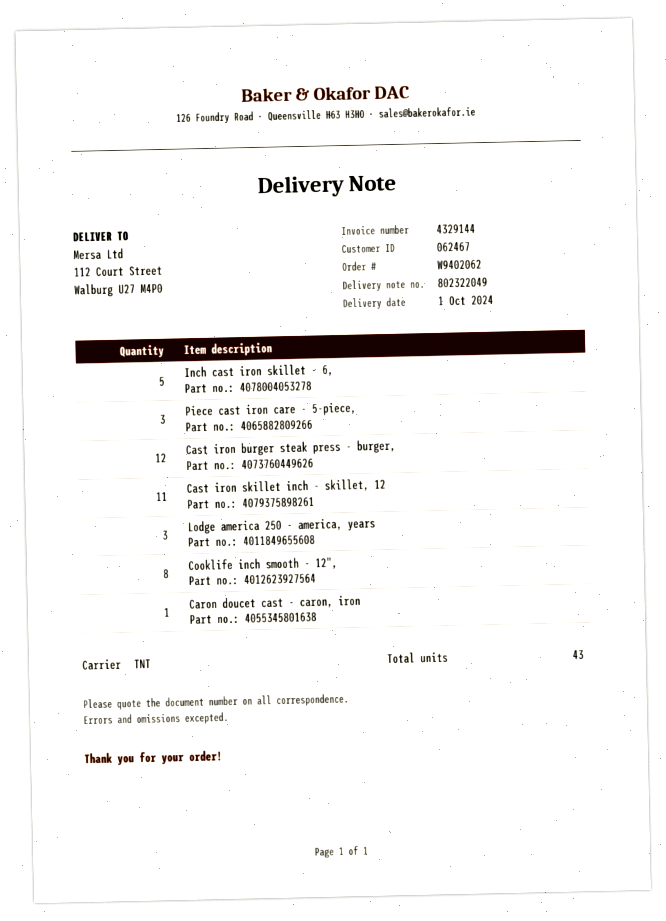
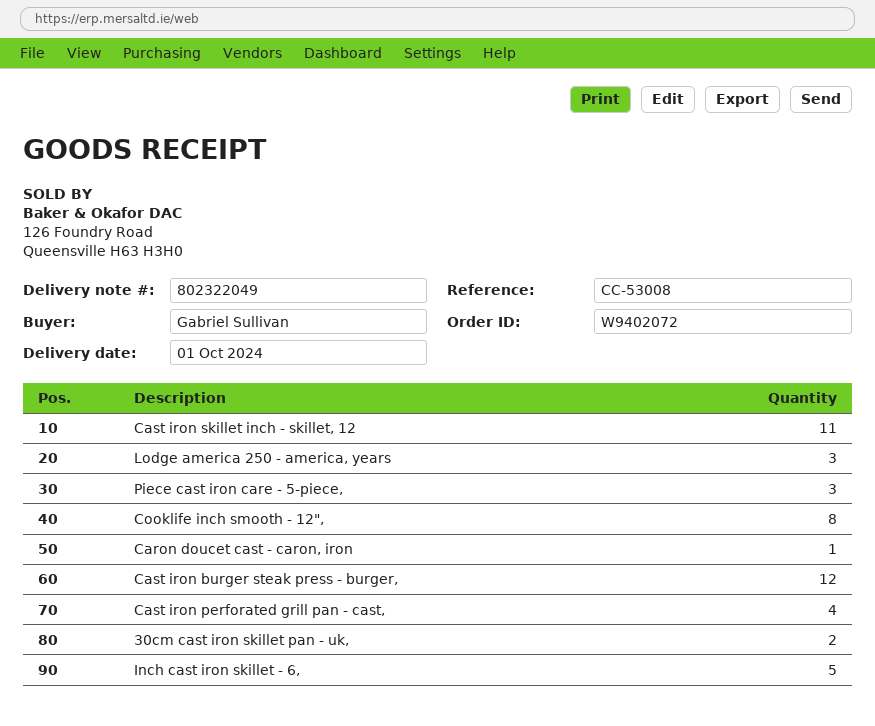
order number: W9402062 -> W9402072
Cast iron perforated grill pan - cast,: none -> 4
30cm cast iron skillet pan - uk,: none -> 2

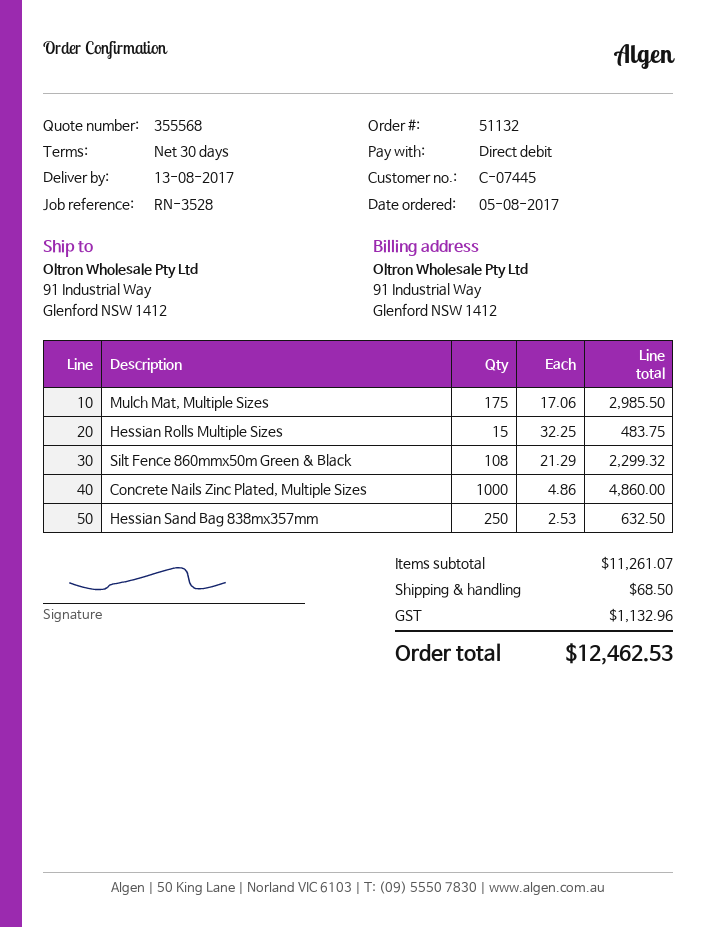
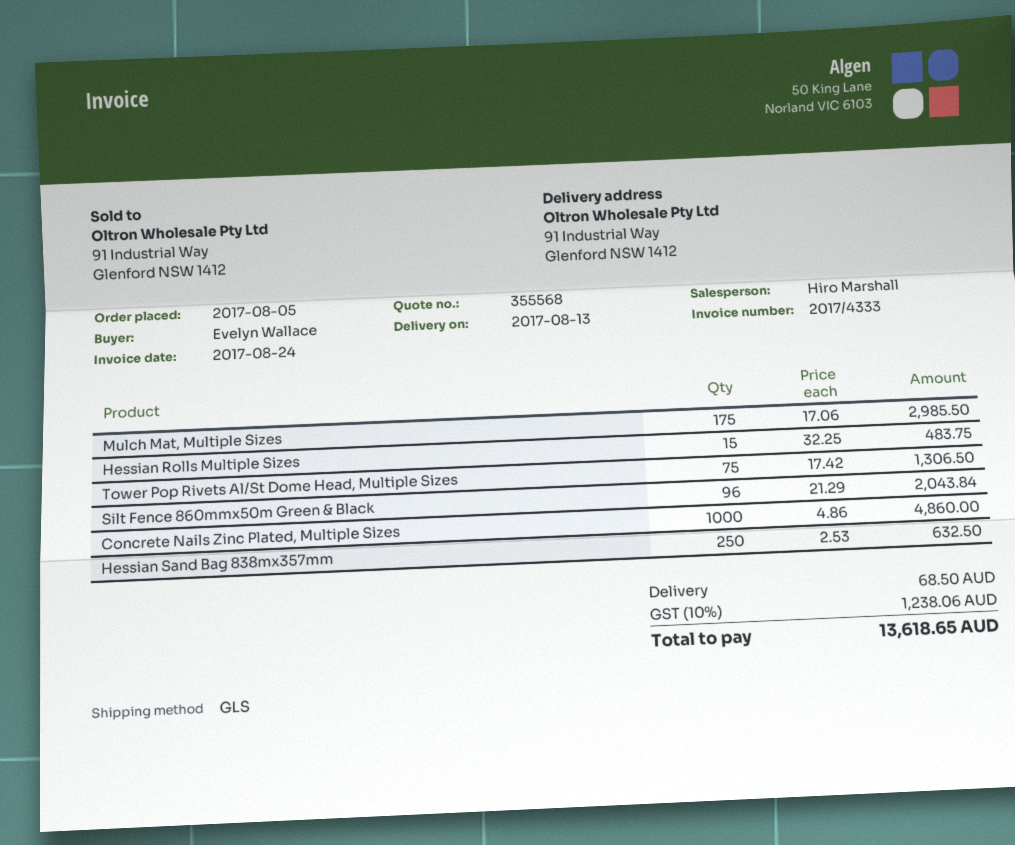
Silt Fence 860mmx50m Green & Black: 108 x 21.29 = 2299.32 -> 96 x 21.29 = 2043.84
Tower Pop Rivets Al/St Dome Head, Multiple Sizes: none -> 75 x 17.42 = 1306.50
tax: 1132.96 -> 1238.06
total: 12462.53 -> 13618.65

============

ABOUT THIS TASK
Output all entries unchanged; skip the pictures.

EXERCISE ANSWER
order number: W9402062 -> W9402072
Cast iron perforated grill pan - cast,: none -> 4
30cm cast iron skillet pan - uk,: none -> 2

Silt Fence 860mmx50m Green & Black: 108 x 21.29 = 2299.32 -> 96 x 21.29 = 2043.84
Tower Pop Rivets Al/St Dome Head, Multiple Sizes: none -> 75 x 17.42 = 1306.50
tax: 1132.96 -> 1238.06
total: 12462.53 -> 13618.65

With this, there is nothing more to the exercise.